[YOUR TASK]:
Each line from the one holding "Bouchon pvc pression 2" to the last line below must be written out exactly, with no other output.

[DATA LISTING]:
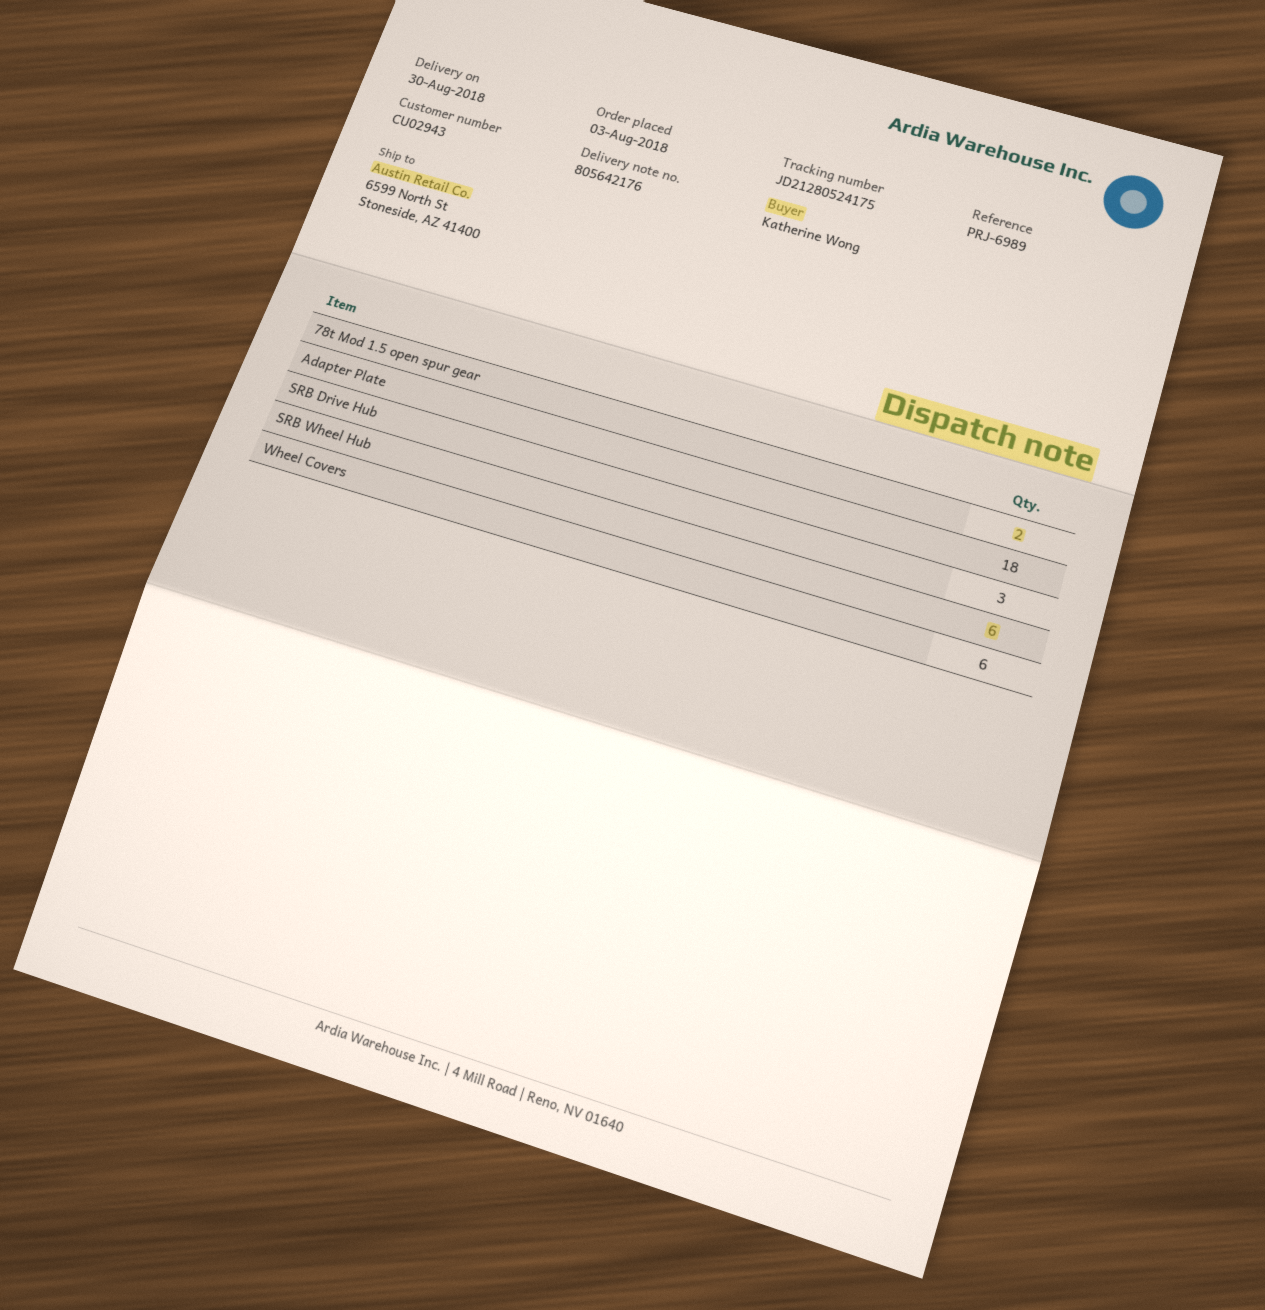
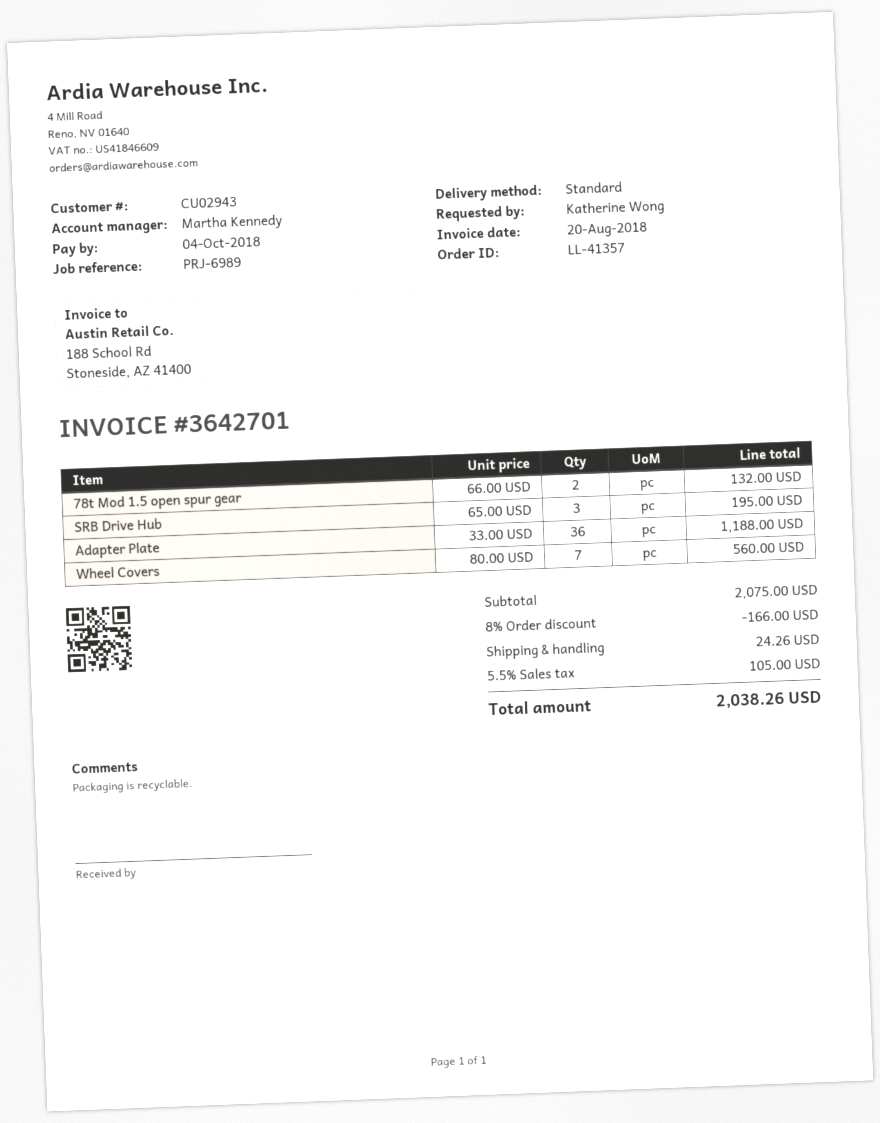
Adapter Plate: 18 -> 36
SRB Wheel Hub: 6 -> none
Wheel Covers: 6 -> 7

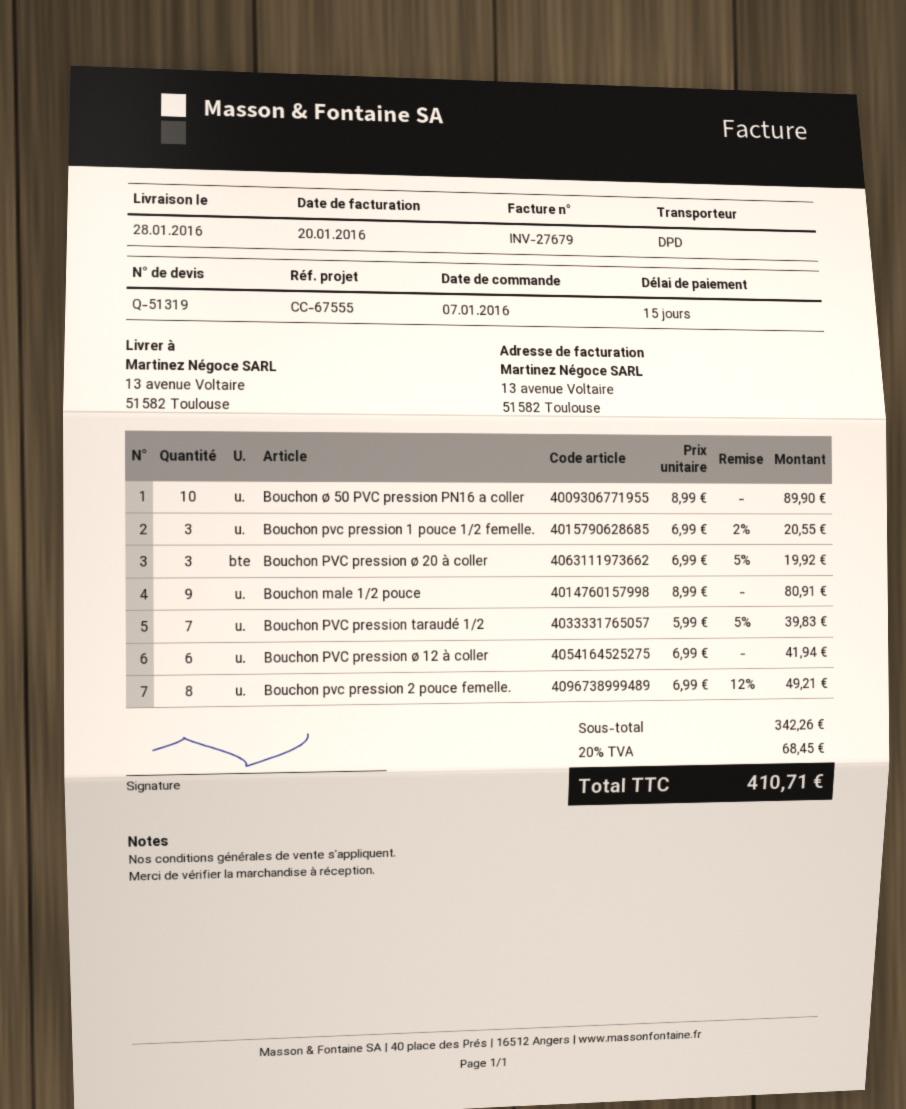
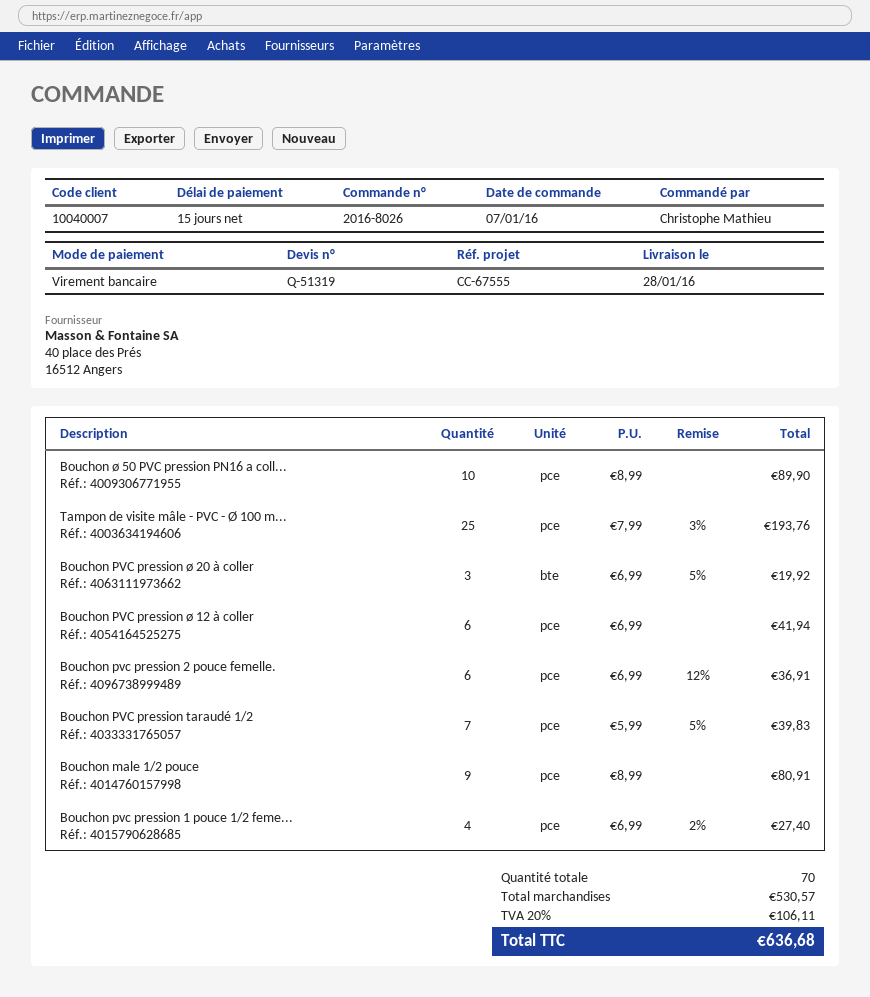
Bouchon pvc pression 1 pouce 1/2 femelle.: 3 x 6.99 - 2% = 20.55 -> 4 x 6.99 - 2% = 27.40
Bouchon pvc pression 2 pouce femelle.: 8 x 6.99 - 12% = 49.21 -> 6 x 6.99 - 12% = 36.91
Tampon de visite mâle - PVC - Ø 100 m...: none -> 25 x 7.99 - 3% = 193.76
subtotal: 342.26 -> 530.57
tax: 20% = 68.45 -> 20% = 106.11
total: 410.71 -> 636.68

[TASK OUTPUT]:
Bouchon pvc pression 2 pouce femelle.: 8 x 6.99 - 12% = 49.21 -> 6 x 6.99 - 12% = 36.91
Tampon de visite mâle - PVC - Ø 100 m...: none -> 25 x 7.99 - 3% = 193.76
subtotal: 342.26 -> 530.57
tax: 20% = 68.45 -> 20% = 106.11
total: 410.71 -> 636.68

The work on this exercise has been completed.